2. Division 3 holds that the City of Calhoun cannot be liable because it was not given notice prior to commencement of the work so that appropriate safety precautions could be taken. But "lack of such notification is a bar to recovery only where the lines are 'otherwise properly located and maintained.' [Cit.]" Malvarez v. Ga. Power Co., 250 Ga. 568, 569 (300 SE2d 145) (1983). In Carden v. Ga. Power Co., 231 Ga. 456 (202 SE2d 55) (1973), which established this caveat, the Supreme Court pointed out that there was no evidence that the maintenance of the line was negligent, so the lack of notice absolved the line's owner, in that case, Georgia Power Company. In our subsequent case of Three Notch EMC v. Bush, 190 Ga. App. 858 (1) (380 SE2d 720) (1989), the burden was placed on the defendant who claimed the defense of no notification. The court ruled, "Since it has not been shown as a matter of law that the lines were properly located and maintained at the time of the accident, it cannot be said as a matter of law that Three Notch is absolved of liability even in the absence of the statutory notice." Id. at 859.
This is because, as succinctly stated in Buckner v. Colquitt EMC, 206 Ga. App. 69, 70 (424 SE2d 299) (1992), "One maintaining high tension lines must maintain them in such a manner and at such a location as not to injure persons who might reasonably be expected to come in contact with them." (Emphasis omitted.) The court cited Carden.
There is some evidence that the lines were not properly maintained in that the expert's affidavit states that there is a violation of the National Electric Safety Code, and that if the wire had been in compliance, the injury "most probably would not have occurred." But even if the line was not properly maintained, and even if the line owner should reasonably have expected persons to come in contact with it directly or indirectly through a conductor (there was evidence that access to the roof was provided by way of a permanent squirrel cage ladder, plus evidence that another person had been injured by the wire several years earlier), the City's liability like the other defendants' liability is foreclosed by Mr. Callaway's assumption of the risk.
As to the "person[s] responsible for the work," who were required by law to notify the line owner at least 72 hours in advance of the work, the law imposes strict liability. OCGA 46-3-32 (3); 46-3-34; 46-3-40 (b). But assumption of the risk is an available defense even in such instances. Deere & Co. v. Brooks, 250 Ga. 517, 519 (2) (299 SE2d 704) (1983).

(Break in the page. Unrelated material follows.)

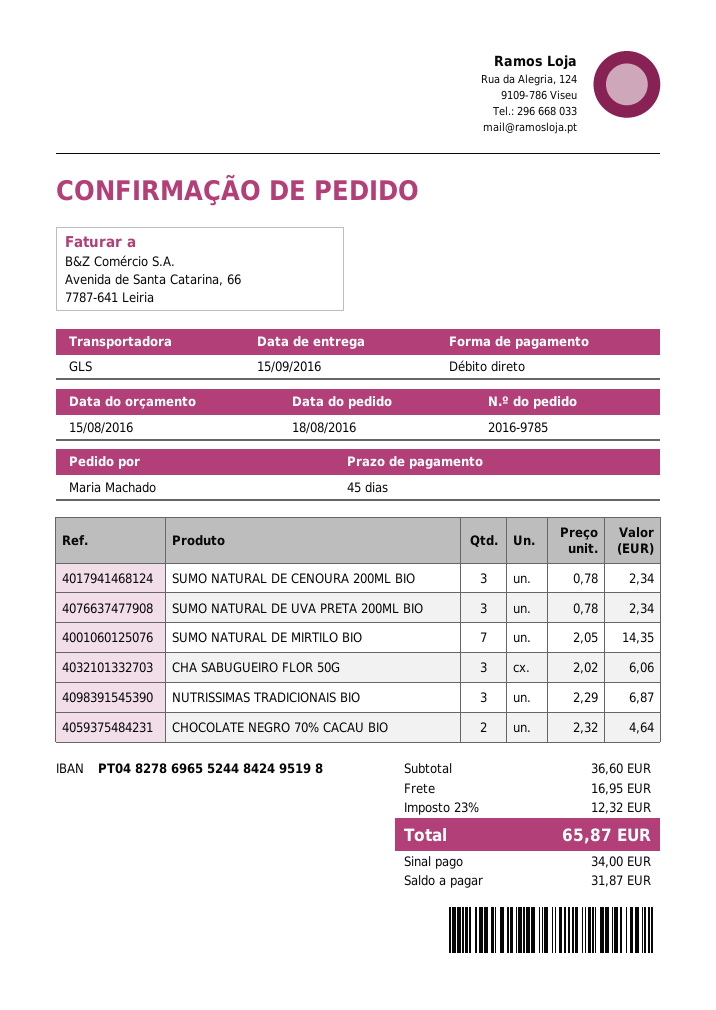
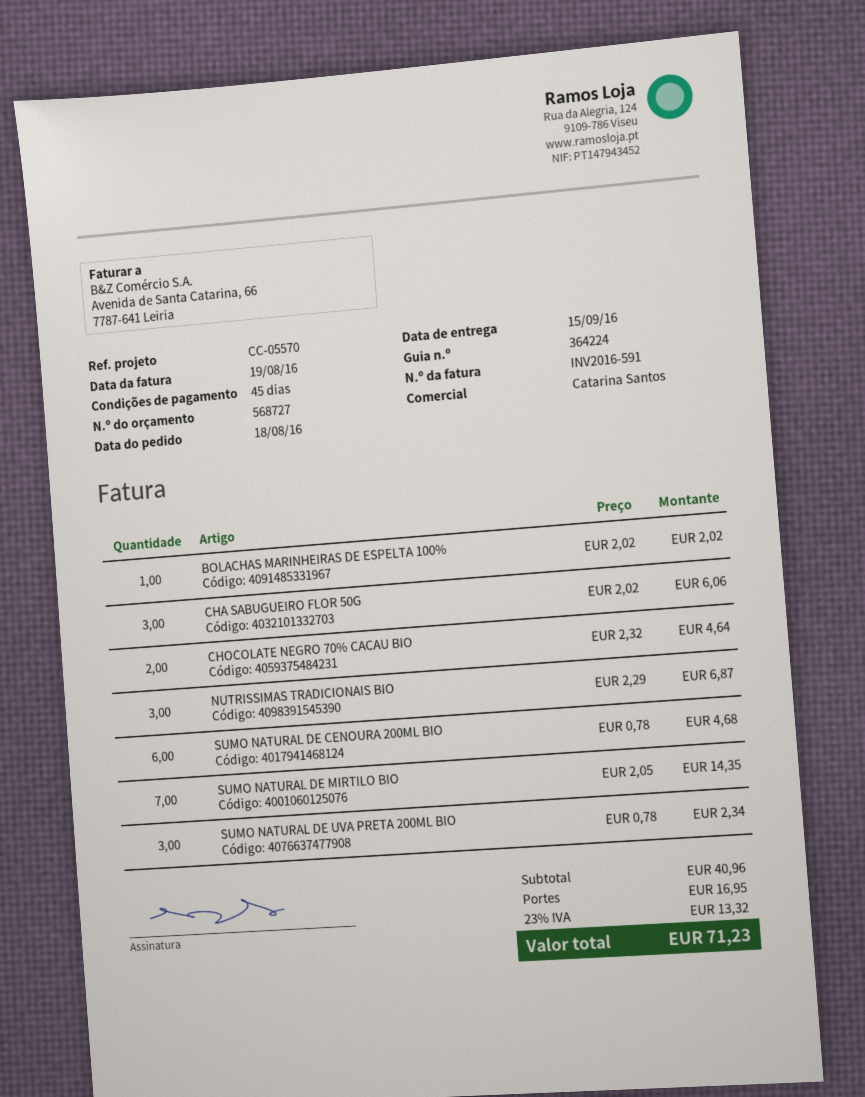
SUMO NATURAL DE CENOURA 200ML BIO: 3 x 0.78 = 2.34 -> 6 x 0.78 = 4.68
BOLACHAS MARINHEIRAS DE ESPELTA 100%: none -> 1 x 2.02 = 2.02
subtotal: 36.60 -> 40.96
tax: 23% = 12.32 -> 23% = 13.32
total: 65.87 -> 71.23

3. Mention must be made of plaintiff's argument that he was not required by the statute to give notice to the power owner. It is true that he was just a worker, an employee. He testified that he and his co-worker were the only employees of Calhoun Awning and Wrought Iron Company, and that his employer Sam Momon had instructed him when he was hired some ten months prior to this incident that his co-worker was his supervisor. His co-worker, who had worked about eight years for Momon, was in charge, and Callaway did as he was told. Momon showed them what to do, when they got to the job site. He was just a $5-per-hour helper, and he did not know what job they would be going to when he went to work that morning. Under the pre-1992 version of the High-voltage Safety Act, the appellate courts viewed the law as not requiring the employees as responsible for notifying the line owner but rather as the persons for whose protection the law was enacted. See, e.g., Johnson v. Richardson, 202 Ga. App. 470 (414 SE2d 698) (1992); Three Notch EMC, supra at 859; Carden, supra at 457; Savannah Elec. &c. Co. v. Holton, 127 Ga. App. 447, 449-452 (3) (193 SE2d 866) (1972). However, the law was amended in 1992 to include among those who are "person[s] responsible for the work," and thus obligated to notify the line owner, "the person actually doing the work" as well as the employers. It is difficult to avoid these plain words.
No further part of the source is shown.